I guess I sort of left you all hangin’ with the Irishman, huh?
God bless that crazy, ridiculous man. He has given me carte blanche to blog about him. I have license to say anything I want. (Really, babe? Anything?) (I don’t know who I’m writing to there in those parenthesis because he swears he’s never going to read this. We shall see…)
Anyway, this permission isn’t new. It’s been in effect practically since we started dating. That makes me laugh because most men I dated had the complete opposite reaction when they found out that I had a blog.
But it’s been hard to write about my darling man because, you know, we’re a work in progress here. I’m no Pioneer Woman, who can recount how she met her cattle-ranchin’, chaps-wearin’ husband ten years ago and then write a “bodice ripper” from the perspective of an assured happy ending. I can’t promise you a multi-part installment finale detailing our (gulp!) big white weddin’. I can’t give you sweeping panoramic photos of our ranch, detailing everything from how to make a great pie to how handle cows. I’m never going to give you sweet pictures of our jointly-made children, because this here momma went out and got herself spayed like a dog.

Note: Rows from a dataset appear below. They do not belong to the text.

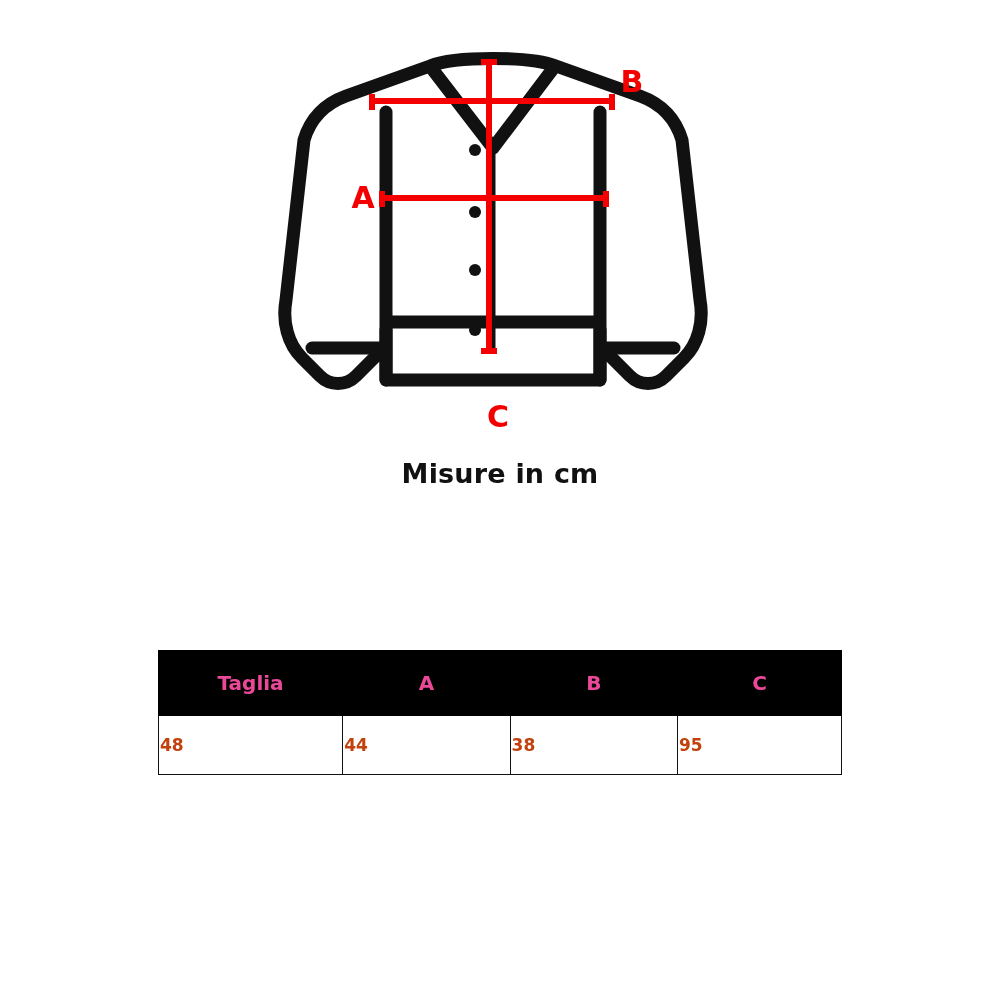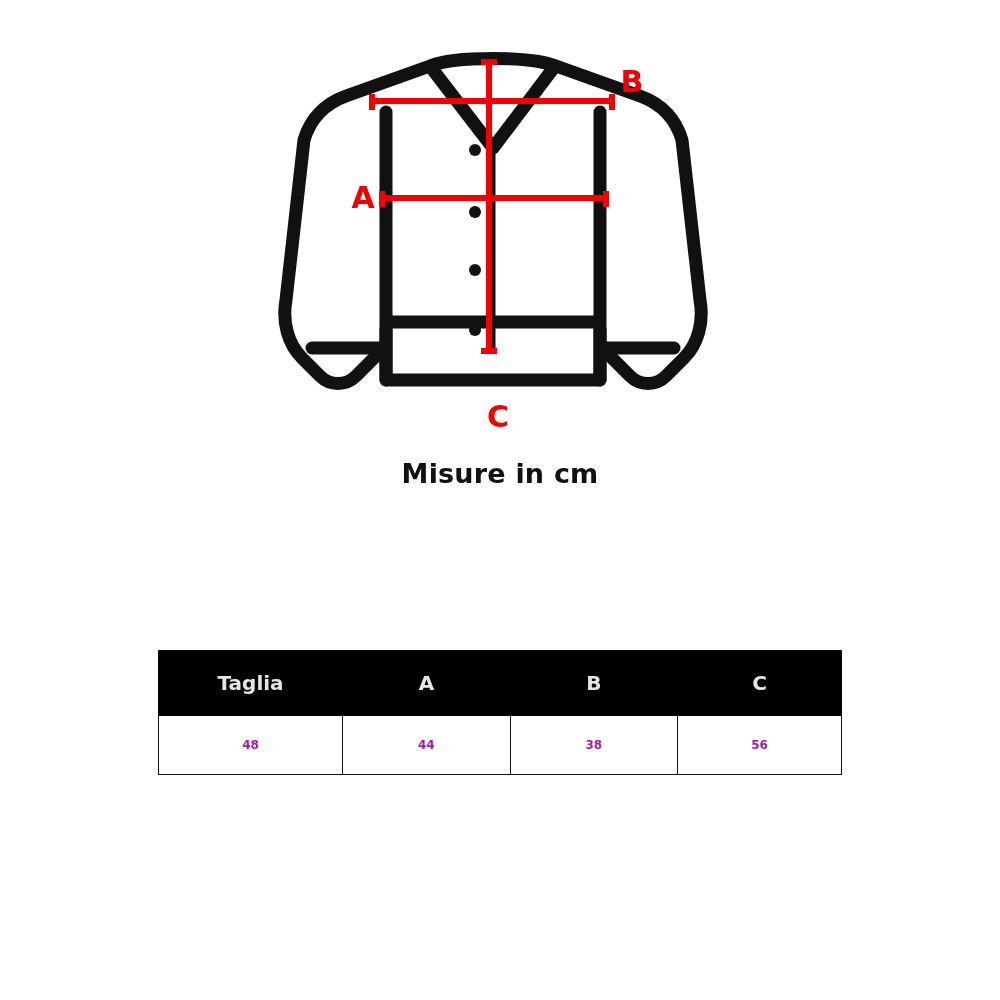--- a/index.html
+++ b/index.html
@@ -48,7 +48,7 @@
   }
   .size-table th {
     background: #000000;
-    color: #e5e5e5;
+    color: #ec4899;
     font-size: 20px;
     font-weight: bold;
     height: 62px;

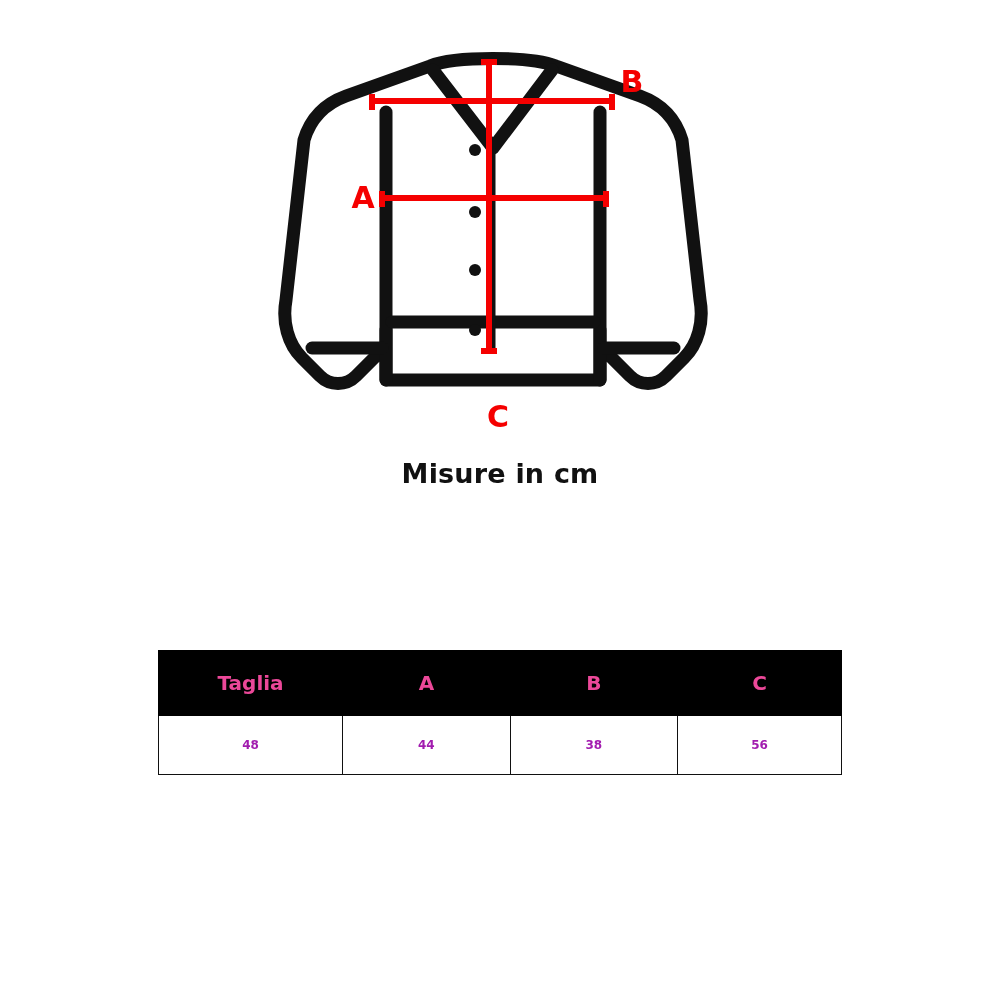--- a/index.html
+++ b/index.html
@@ -58,12 +58,12 @@
   }
   .size-table td {
     background: #ffffff;
-    color: #a21caf;
-    font-size: 12px;
+    color: #c2410c;
+    font-size: 17px;
     font-weight: bold;
     height: 56px;
     border: 1px solid #111111;
-    text-align: center;
+    text-align: left;
     vertical-align: middle;
   }
   .col-0 { width: 27%; }

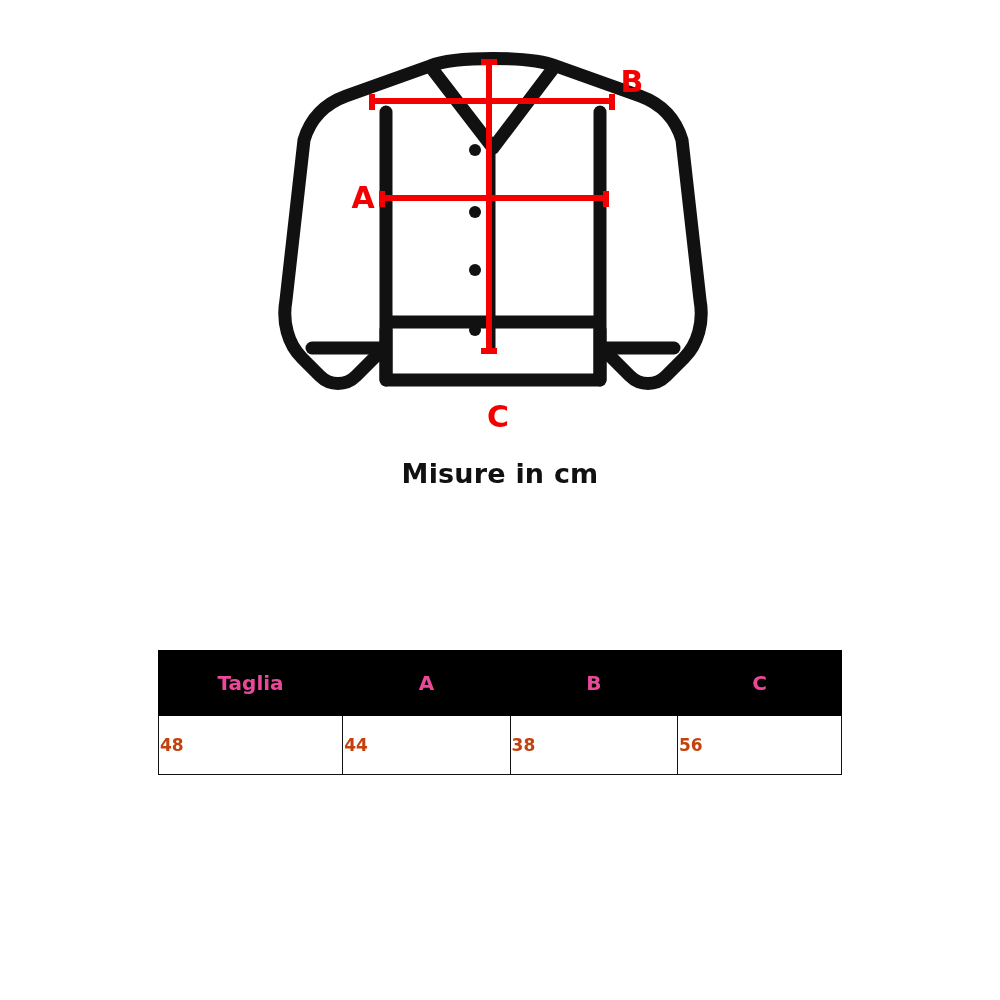--- a/index.html
+++ b/index.html
@@ -157,7 +157,7 @@
       <td class="col-0">48</td>
       <td class="col-1">44</td>
       <td class="col-2">38</td>
-      <td class="col-3">56</td>
+      <td class="col-3">95</td>
     </tr>
   </tbody>
 </table>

So I guess if I’m pioneering anything, it’s the Single Momma Lifestyle. We Single Mommas are a huge demographic. We move through the world very differently and we especially date differently. So what can I give you?
I can’t tell you about being a sweet young thang and meeting my Prince Charming, but I can give you an honest look at the exhileration and the terror of getting out there and looking for love again, kids in tow. I can’t tell you about how my heart raced every time I saw my cattle ropin’ Marlboro Man, but I can tell you about how I think my Irish stockbroker is the manliest man I’ve ever met (the dude can put a roof on your house, knows how to milk a cow — God bless rural Ireland — and can move a billion dollars across the world in a matter of minutes). I can’t tell you about making out for hours on his porch that overlooks the prairie, but I can tell you about sneaking upstairs, giggling, for a quick smoochfest while our kids watch TV.

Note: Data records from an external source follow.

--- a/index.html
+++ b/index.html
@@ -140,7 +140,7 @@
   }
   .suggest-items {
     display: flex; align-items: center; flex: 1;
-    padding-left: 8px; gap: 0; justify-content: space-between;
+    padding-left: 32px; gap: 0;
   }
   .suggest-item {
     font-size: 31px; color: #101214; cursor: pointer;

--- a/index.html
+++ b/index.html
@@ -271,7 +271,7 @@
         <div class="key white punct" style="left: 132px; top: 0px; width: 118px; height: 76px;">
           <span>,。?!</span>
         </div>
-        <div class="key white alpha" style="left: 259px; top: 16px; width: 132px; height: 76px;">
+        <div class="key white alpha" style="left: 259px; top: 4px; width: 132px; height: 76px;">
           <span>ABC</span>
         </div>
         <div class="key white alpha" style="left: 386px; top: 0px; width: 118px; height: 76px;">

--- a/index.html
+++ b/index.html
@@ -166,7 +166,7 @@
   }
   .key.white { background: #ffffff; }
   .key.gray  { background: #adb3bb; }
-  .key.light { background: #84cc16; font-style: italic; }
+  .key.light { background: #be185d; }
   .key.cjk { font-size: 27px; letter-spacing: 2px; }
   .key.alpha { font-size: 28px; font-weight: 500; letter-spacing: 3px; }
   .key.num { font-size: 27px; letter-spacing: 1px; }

In addition to being the manliest man I know, the Irishman is also darn romantic — so much so that it took me weeks to stop wondering if he wasn’t perhaps the best liar I’ve ever met. “Who are you?” I’d ask. “Who talks like this?” After nearly five months and many, many whispered sweet nothings, as well as many sweet somethings, I’ve managed to squelch that impulse a bit.
So I now I believe all (OK, most) of those things he says. But I hope I never get used to hearing them and will occasionally still have to ask, “Who are you? Who talks like this?”